In 2024 she was a juror at the OSM (Montréal International Piano Competition) and for the Gina Bachauer International Piano Competition in Utah. She has also been on the juries for 22 piano concerto competitions at Juilliard, several at the Manhattan School, as well as Juilliard's Bachauer and Nordmann Fellowship Competitions.

Artymiw is Emerita Distinguished McKnight Professor of Piano at the University of Minnesota where she was on the faculty from 1989-2020. In 2000, she received the Dean's Medal at the College of Liberal Arts at the University of Minnesota. In 2015, Artymiw was awarded the 2015 Outstanding Contributions to Postbaccalaureate, Graduate, and Professional Education Prize by the Board of Regents. From 2015-2019, Artymiw served as a guest piano faculty member at Juilliard. She presented piano master classes at both Juilliard and Curtis in 2016 as well as for the Manhattan School in 2021.

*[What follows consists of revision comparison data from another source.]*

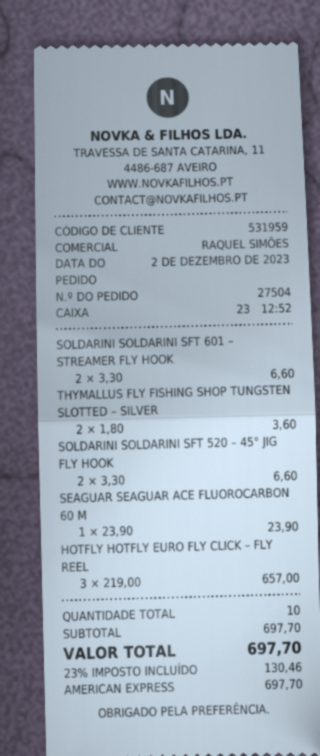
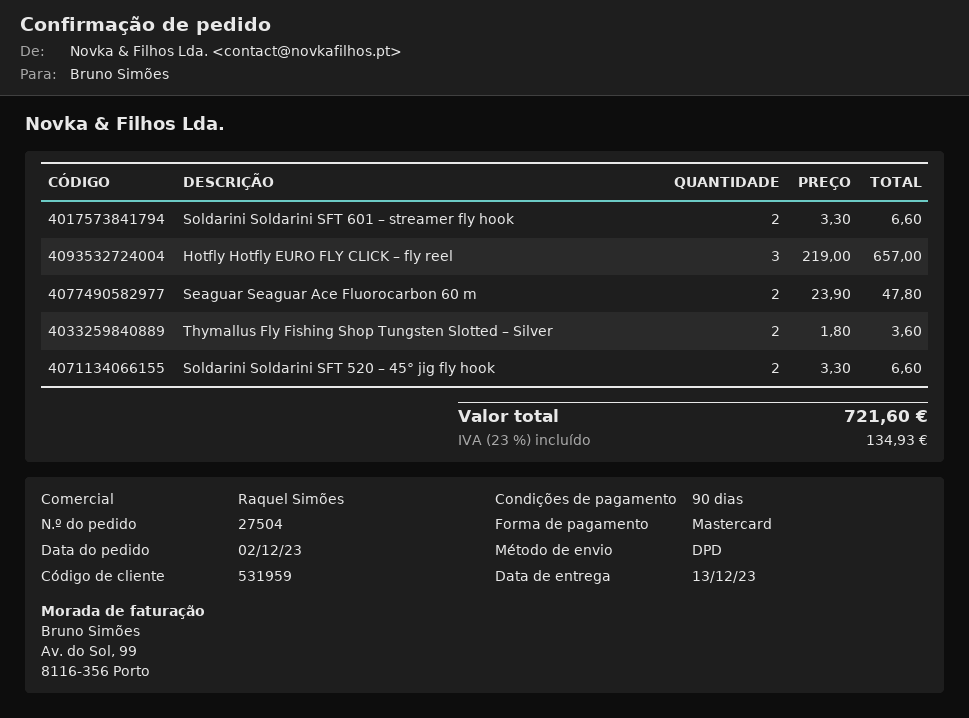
payment method: American Express -> Mastercard
SEAGUAR SEAGUAR ACE FLUOROCARBON 60 M: 1 x 23.90 = 23.90 -> 2 x 23.90 = 47.80
tax: 23% = 130.46 -> 23% = 134.93
total: 697.70 -> 721.60

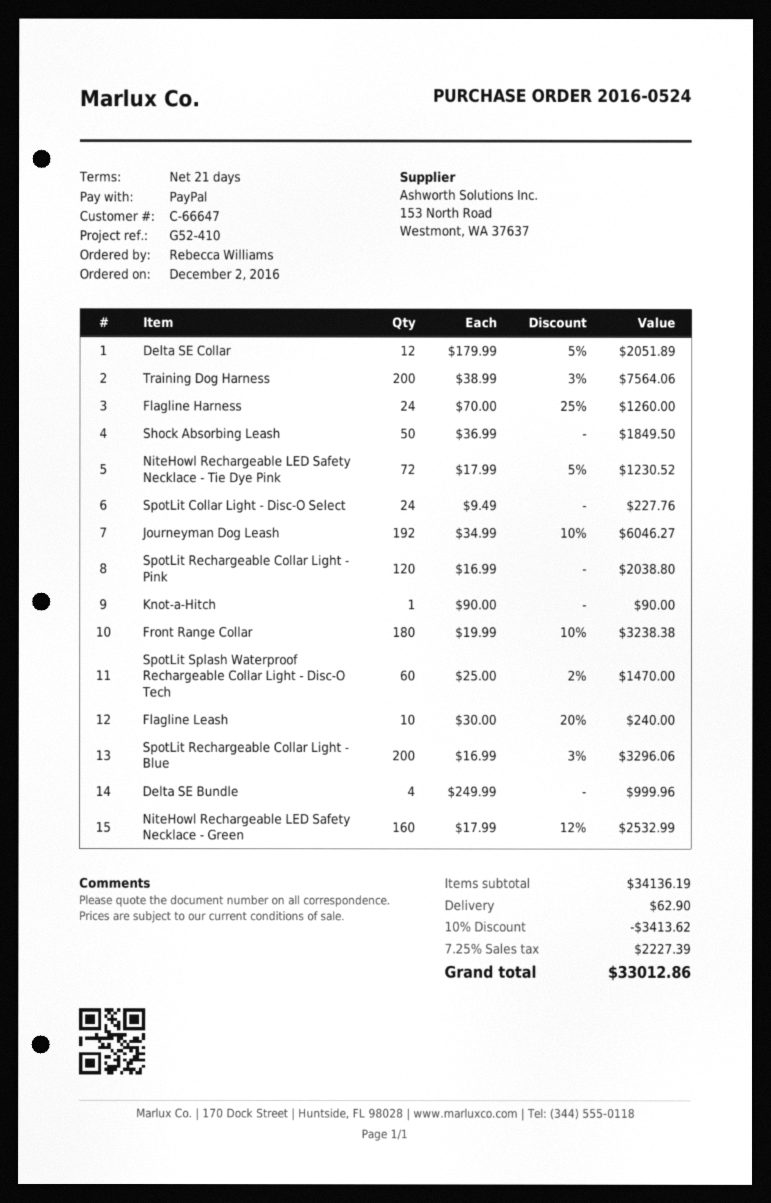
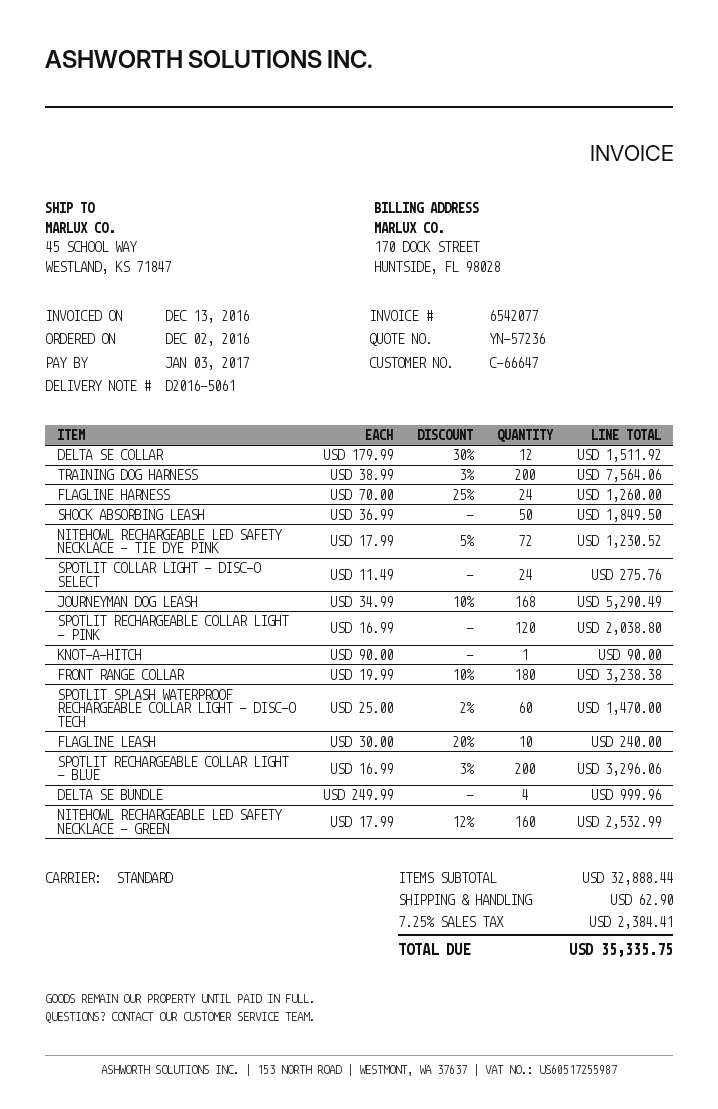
Delta SE Collar: 12 x 179.99 - 5% = 2051.89 -> 12 x 179.99 - 30% = 1511.92
SpotLit Collar Light - Disc-O Select: 24 x 9.49 = 227.76 -> 24 x 11.49 = 275.76
Journeyman Dog Leash: 192 x 34.99 - 10% = 6046.27 -> 168 x 34.99 - 10% = 5290.49
subtotal: 34136.19 -> 32888.44
discount: 10% = 3413.62 -> none
tax: 7.25% = 2227.39 -> 7.25% = 2384.41
total: 33012.86 -> 35335.75

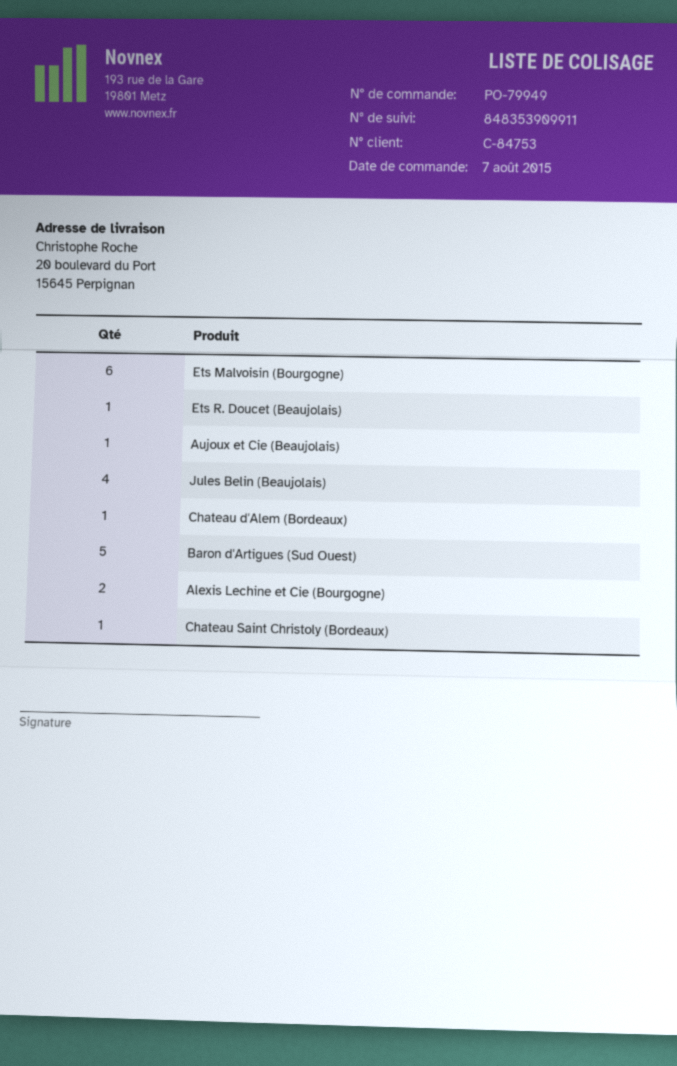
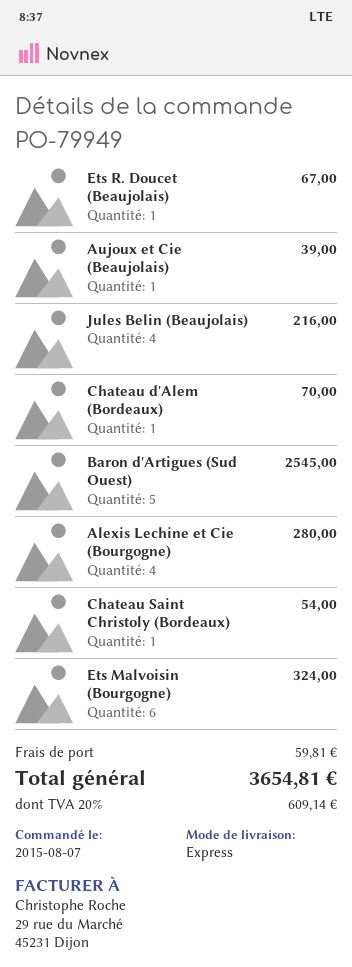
Alexis Lechine et Cie (Bourgogne): 2 -> 4

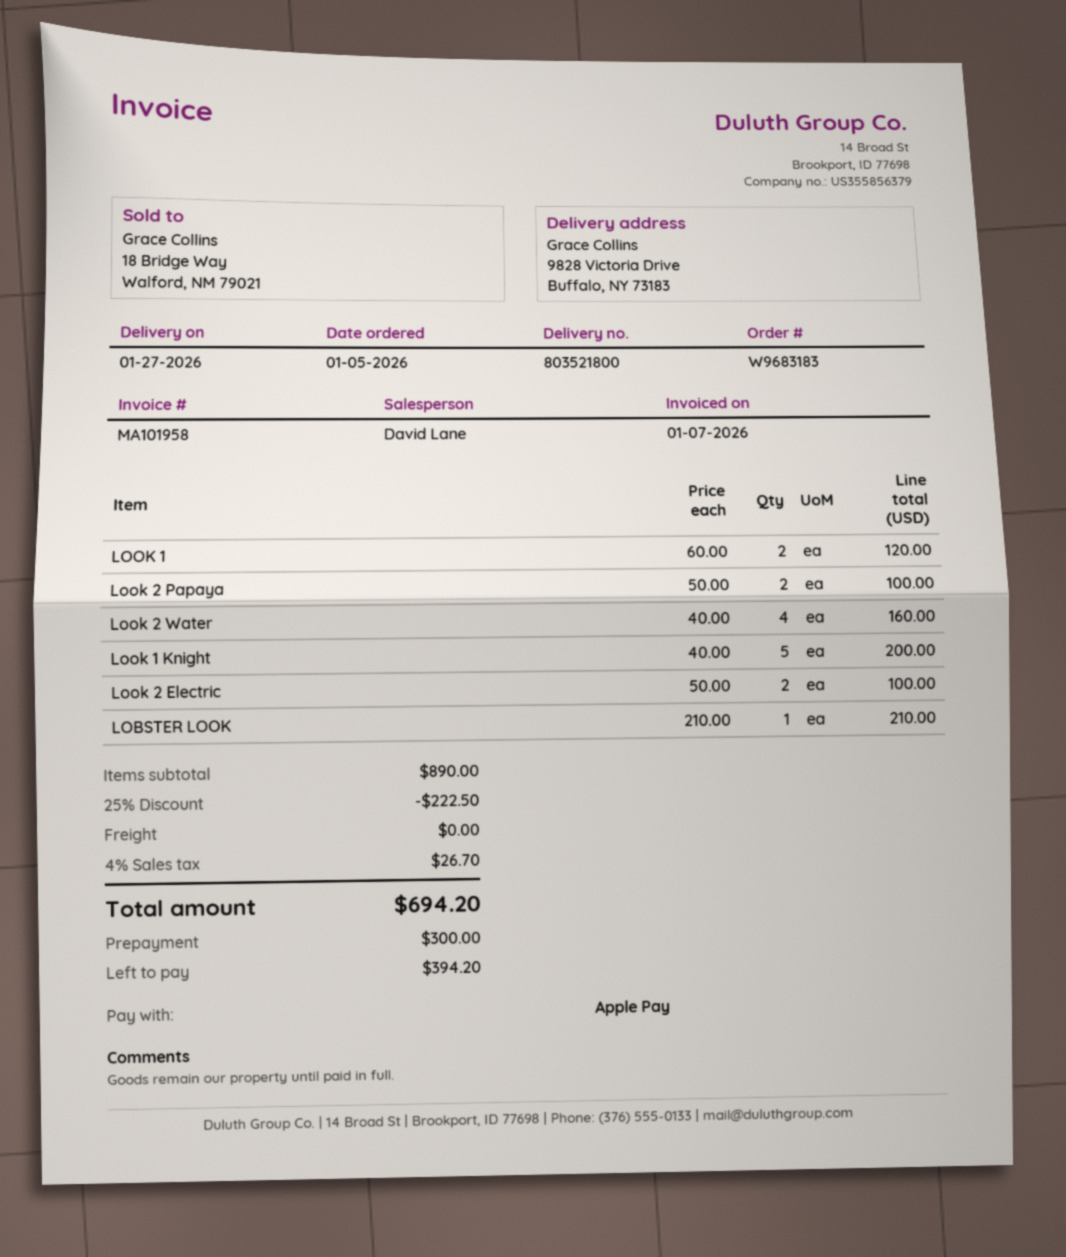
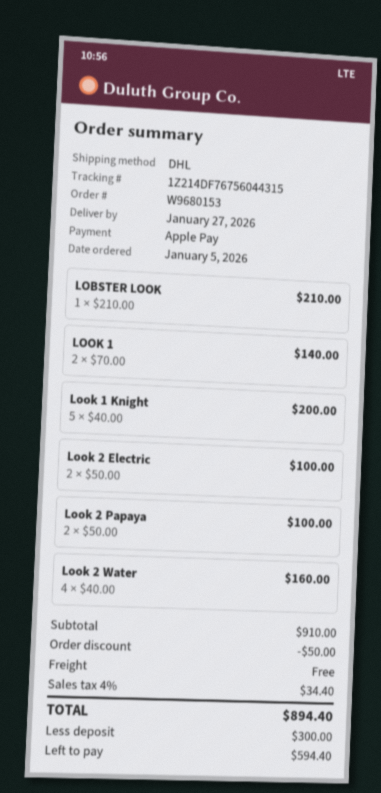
order number: W9683183 -> W9680153
LOOK 1: 2 x 60.00 = 120.00 -> 2 x 70.00 = 140.00
subtotal: 890.00 -> 910.00
discount: 222.50 -> 50.00
tax: 4% = 26.70 -> 4% = 34.40
total: 694.20 -> 894.40
balance: 394.20 -> 594.40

She has recorded for Chandos, Centaur, Pantheon, Artegra, and Bridge. Her recordings have received awards from Gramophone (Best of the Year) and Ovation (Best of the Month), and she was nominated for a 2019 Grammy Award with cellist Marcy Rosen for their Bridge CD of "The Complete Cello/Piano Works of Felix Mendelssohn." Her Chandos CD of Tchaikovsky's "The Seasons" sold over 20,000 copies and is still in print. She has been a Steinway artist since 1973.